For years, clinical trials investigating potential treatments for Alzheimer’s disease have come up short. That’s why researchers at Gladstone Institutes are delving deeper into the question of what drives this complex disease.
Now, a team led by Senior Investigator and President Emeritus Robert Mahley, MD, PhD, has received $4.8 million from the National Institutes of Health (NIH) to study a promising culprit: apoE4, a protein associated with increased risk of Alzheimer’s disease.
ApoE4 is one of the forms of apolipoprotein E, a protein that aids repair processes in neurons injured by aging, stroke, or other causes. The most common form is called apoE3, but apoE4 is not rare: it is found in one quarter of the human population and in about two thirds of all Alzheimer’s patients, which makes it the most important genetic risk factor for the disorder.
“ApoE4 dramatically rewires cellular pathways in neurons and impairs their function,” Mahley said. “Our goal is to understand how this rewiring occurs and identify potential new treatment strategies to negate the detrimental effects.”
ApoE3 and apoE4 differ at only a single point in the sequence of their amino acid building blocks. But that single change gives apoE4 a very different shape from apoE3, making it more susceptible to being broken down into smaller fragments within a neuron.
“Our work suggests that these apoE4 fragments are toxic to neurons and cause sweeping changes to the collection of proteins expressed within a neuron,” Mahley said. “We suspect that their toxicity may underlie much of the neurodegeneration seen in Alzheimer’s disease.”
With the new NIH funding, Mahley hopes to illuminate the specifics of apoE4’s toxicity in unprecedented molecular detail. Key to this work is his new partnership with Senior Investigator Nevan Krogan, PhD, and Gladstone Mass Spectrometry Facility Director Danielle Swaney, PhD, who together have extensive expertise in studying how proteins interact with each other.

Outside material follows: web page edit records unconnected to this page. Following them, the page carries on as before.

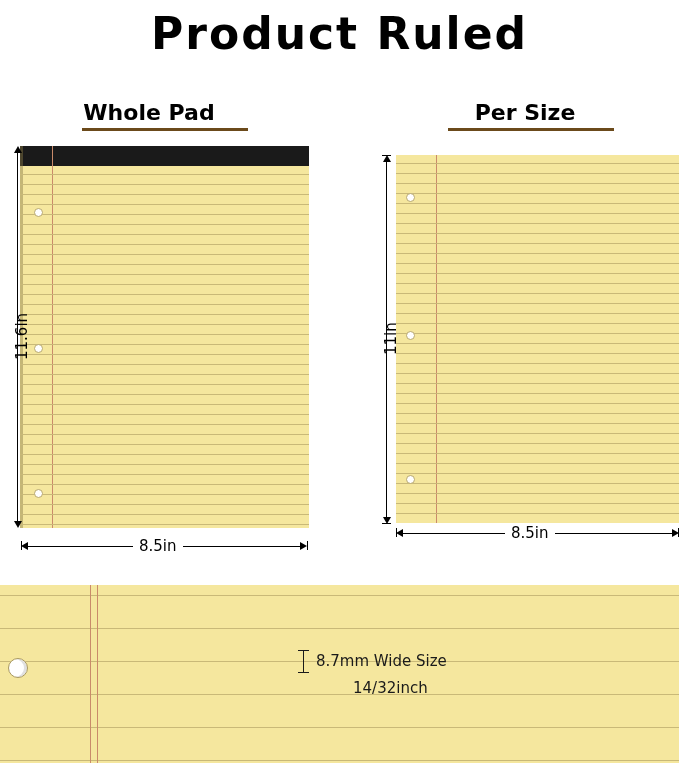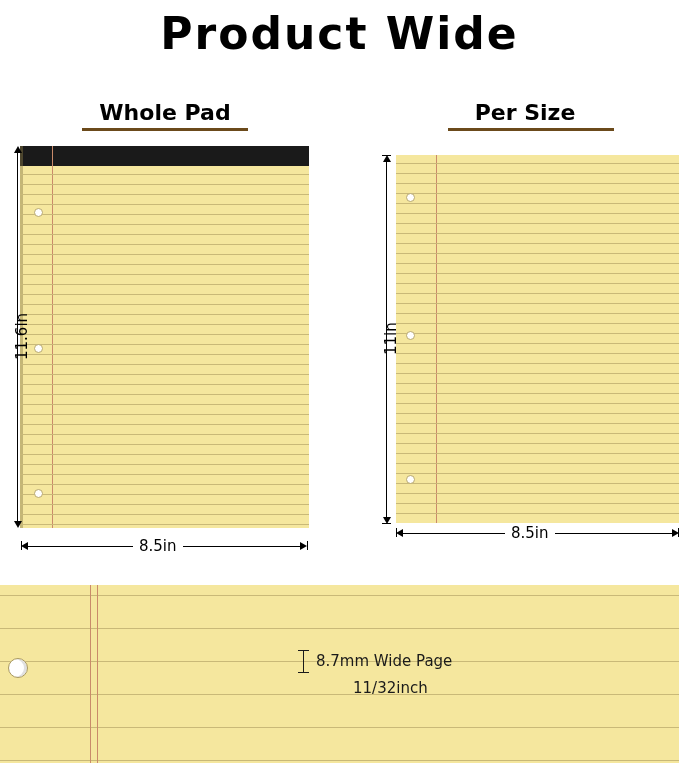"Product Wide" div { text: Wide -> Ruled }
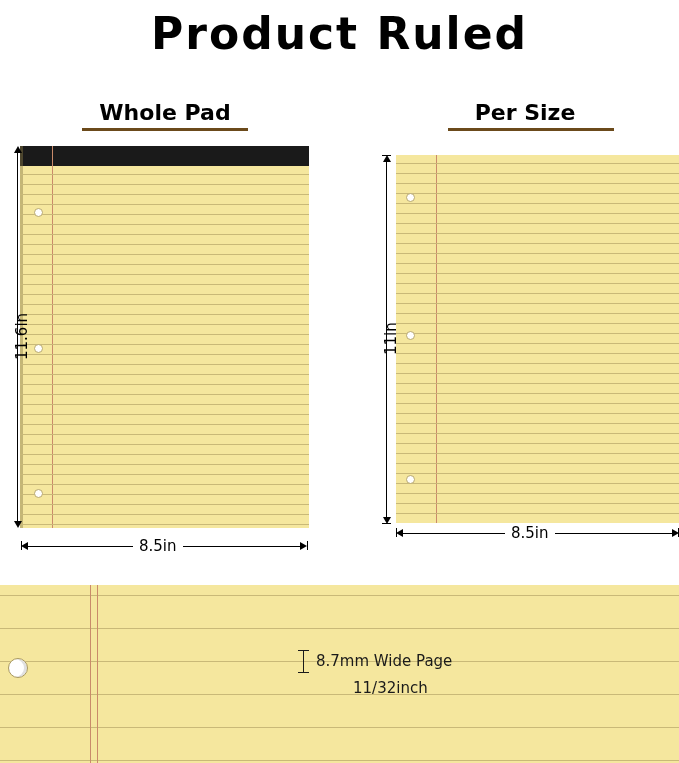"Whole Pad" div.section-heading { left: 60px -> 44px }
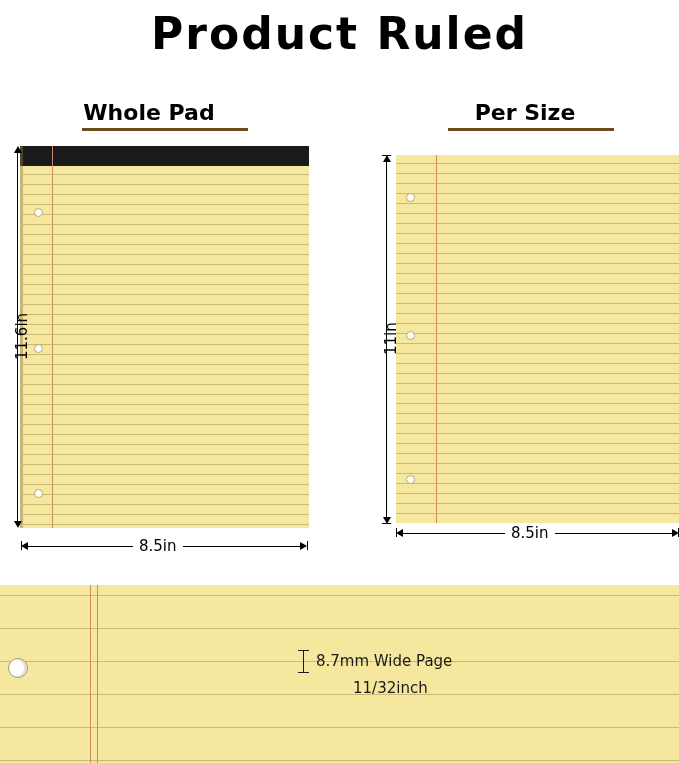"8.7mm Wide Page" div.cu-label { text: Page -> Size }
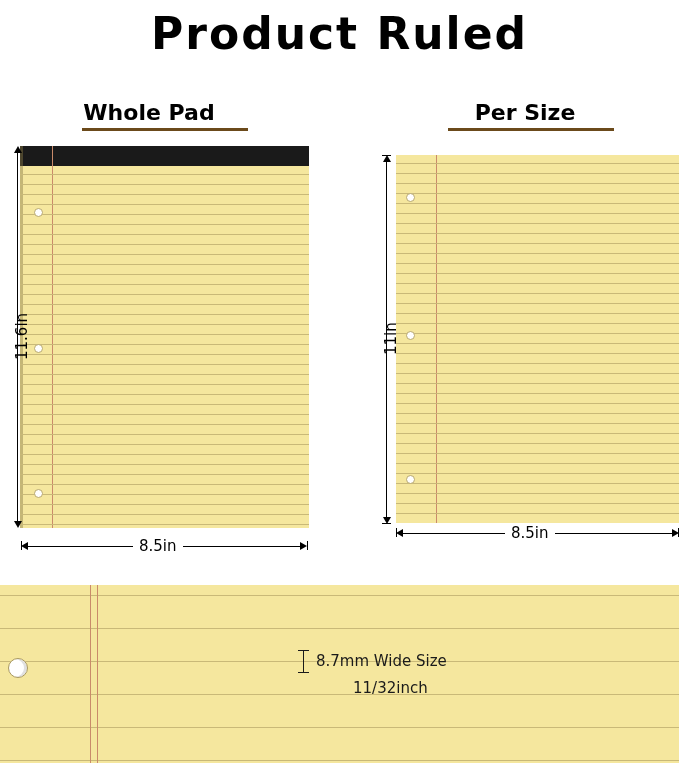"11/32inch" div.cu-label { text: 11/32inch -> 14/32inch }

To get to the bottom of apoE4’s impact, they will use a technique called affinity purification mass spectrometry (AP-MS), to first determine which proteins, out of the thousands found in a single cell, interact directly with apoE4 fragments.
“AP-MS is an important first step because it will allow us to define physical interactions between proteins that may underlie the functional deficits observed in neurons that express apoE4,” Swaney said. The AP-MS work will be performed in mouse-derived neuronal cells that are similar to human neurons.
In addition to AP-MS, the collaborators will use other advanced protein analysis techniques perfected in Krogan’s lab to better understand the cellular processes that are dysregulated in apoE4-expressing neurons. This additional protein work will be performed in neurons derived from human induced pluripotent stem (hiPS) cells. These stem cells are produced from human skin cells, using the procedure developed by Shinya Yamanaka, MD, PhD, a Gladstone senior investigator and 2012 Nobel prize winner.
“We are quite excited to be involved in this project,” Krogan said. “My lab has successfully applied AP-MS and other cutting-edge proteomic and genetic techniques to many different diseases, and we now hope to enable a much deeper understanding of apoE4.”
When combined, results from the APMS work and the additional protein analyses will reveal a list of key proteins involved in processes that are specifically altered in apoE4 neurons compared to apoE3 neurons.
From that list, Mahley and Swaney will select top candidates for further investigation in neurons grown from hiPS cells. Senior Investigator Yadong Huang, MD, PhD, who has also studied apoE4 extensively, will provide guidance on the use of the hiPS cells.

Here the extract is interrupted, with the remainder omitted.